▸ **What this task involves**:
Scan the material and copy every line in which "color" appears.

──────────

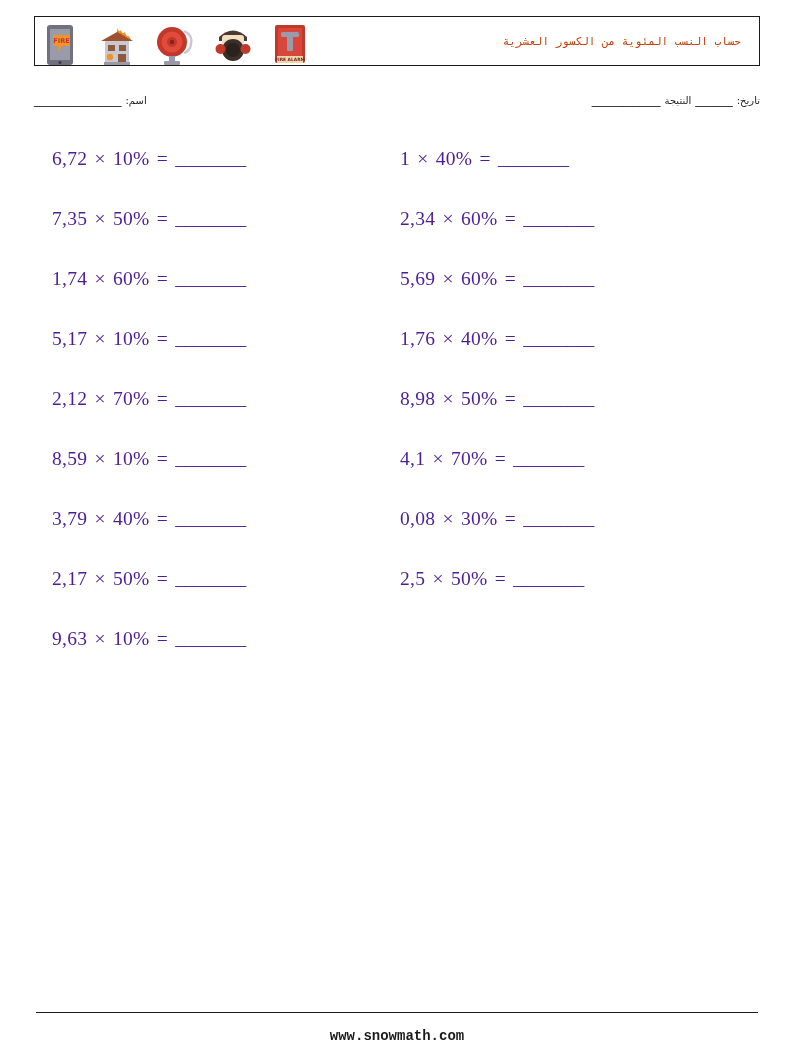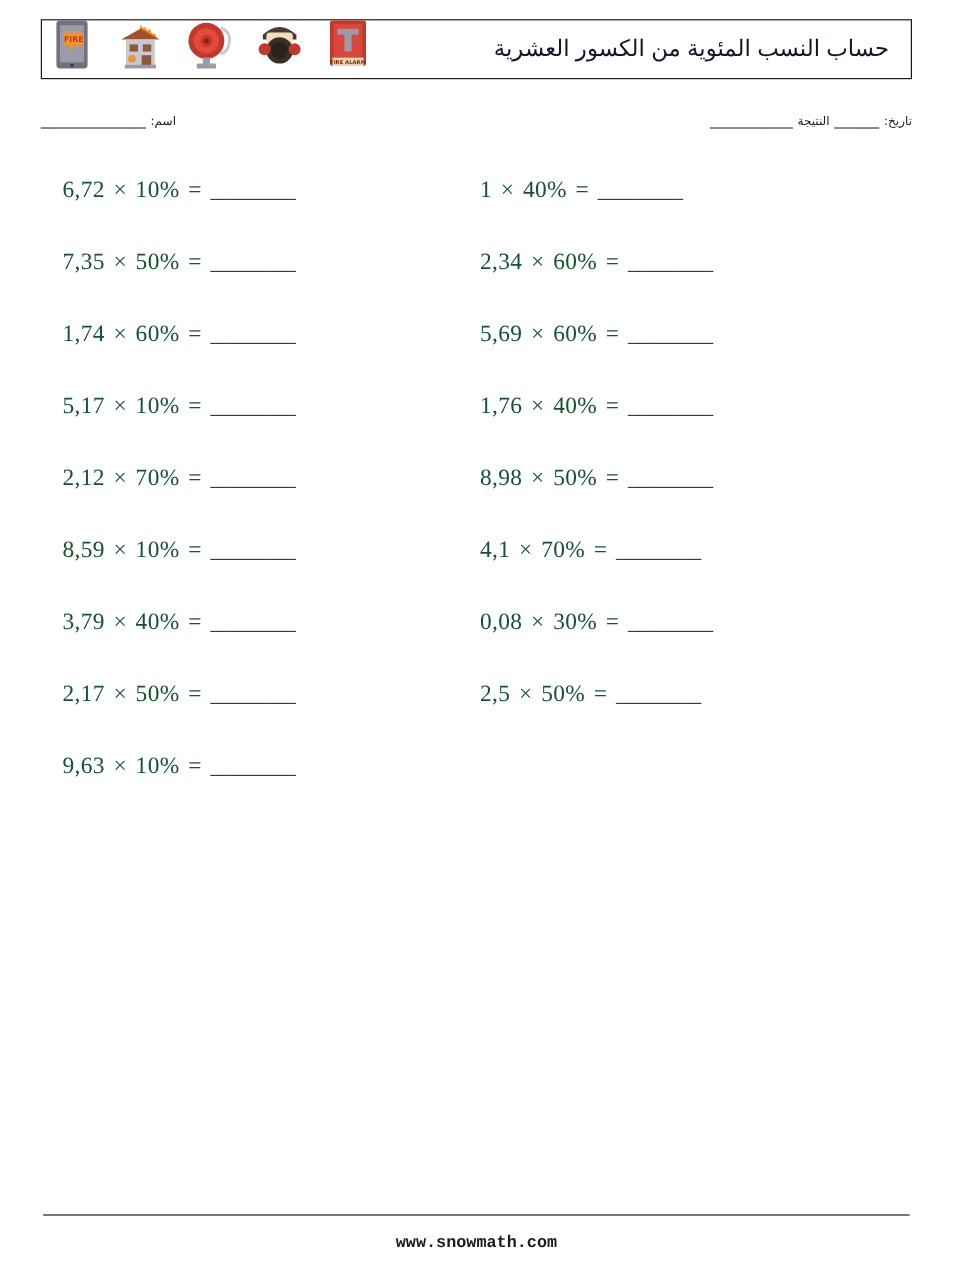--- a/index.html
+++ b/index.html
@@ -31,7 +31,7 @@
   }
   .icon-strip {
     display: flex;
-    align-items: flex-start;
+    align-items: flex-end;
     gap: 16px;
     padding-left: 5px;
     height: 52px;

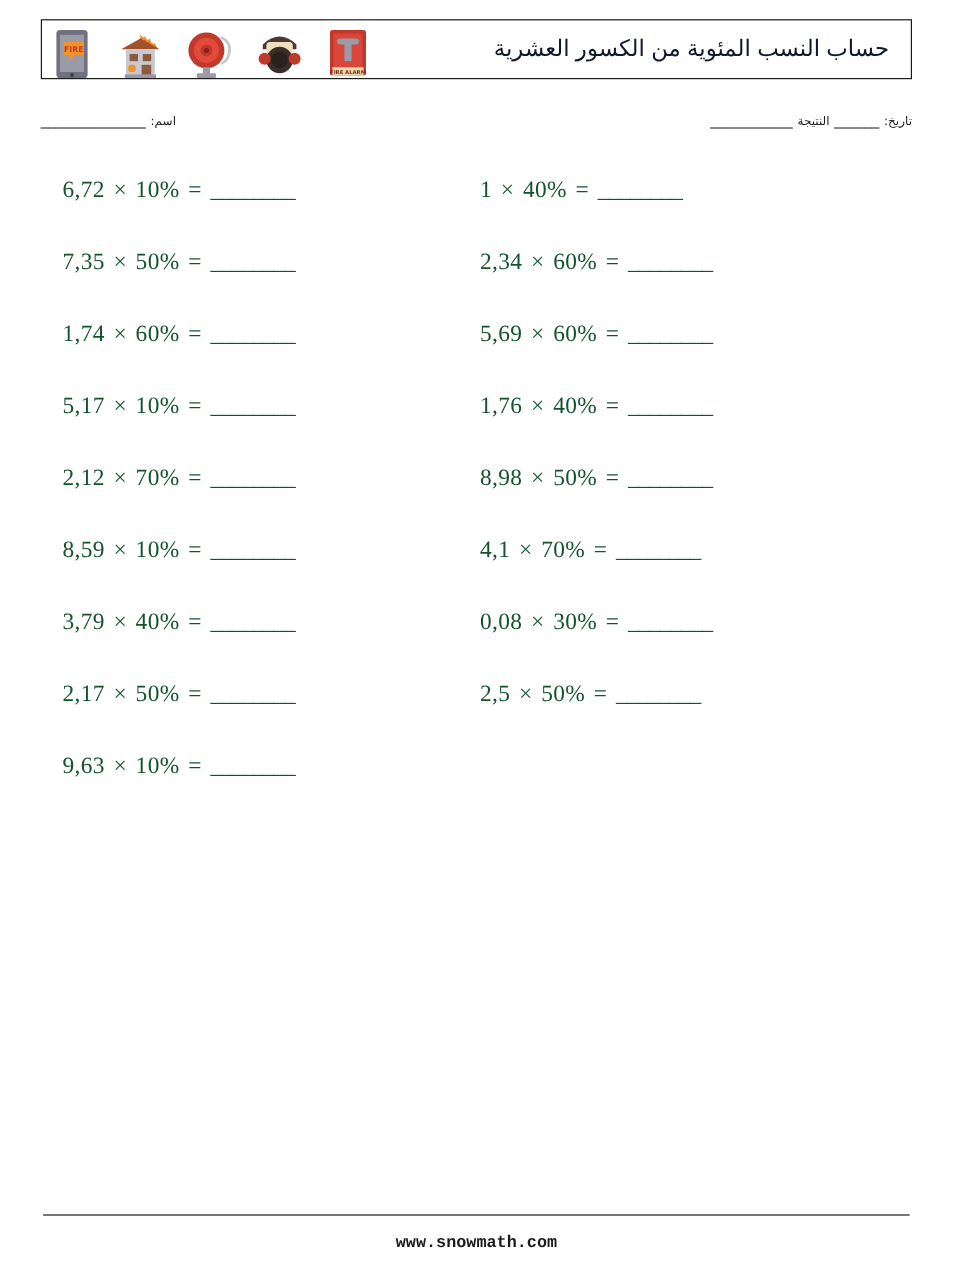--- a/index.html
+++ b/index.html
@@ -43,9 +43,9 @@
     right: 18px;
     top: 50%;
     transform: translateY(-50%);
-    font-family: Liberation Sans, sans-serif;
-    font-size: 19px;
-    color: #0f172a;
+    font-family: Liberation Mono, monospace;
+    font-size: 11px;
+    color: #c2410c;
     direction: rtl;
     unicode-bidi: isolate;
     white-space: nowrap;

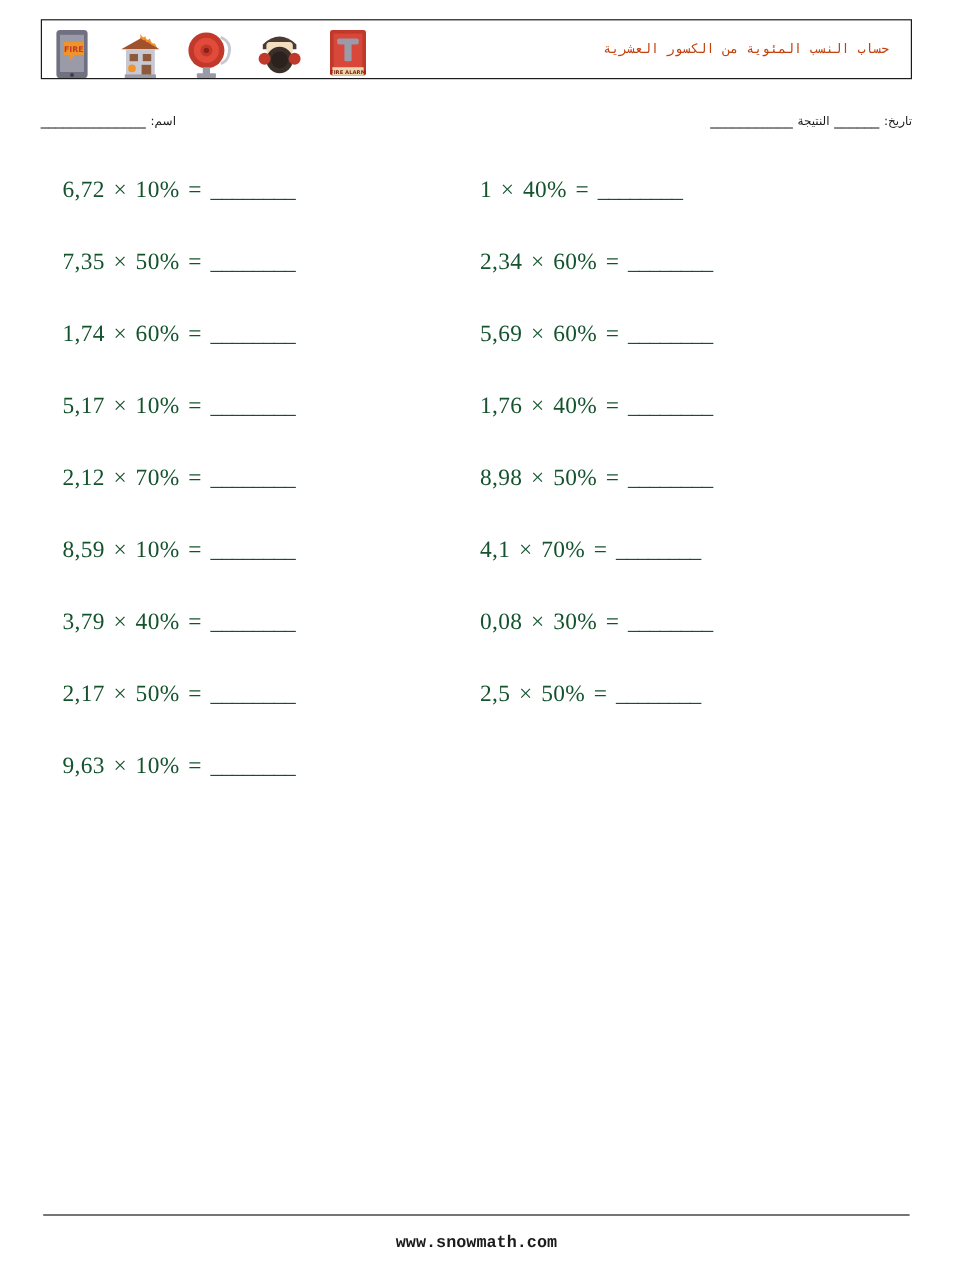--- a/index.html
+++ b/index.html
@@ -100,7 +100,7 @@
     top: 8px;
     font-family: "Liberation Serif", "DejaVu Serif", serif;
     font-size: 19.5px;
-    color: #14532d;
+    color: #4c1d95;
     white-space: nowrap;
     letter-spacing: 0.3px;
   }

──────────

▸ **The completed task**:
-    color: #0f172a;
+    color: #c2410c;
-    color: #14532d;
+    color: #4c1d95;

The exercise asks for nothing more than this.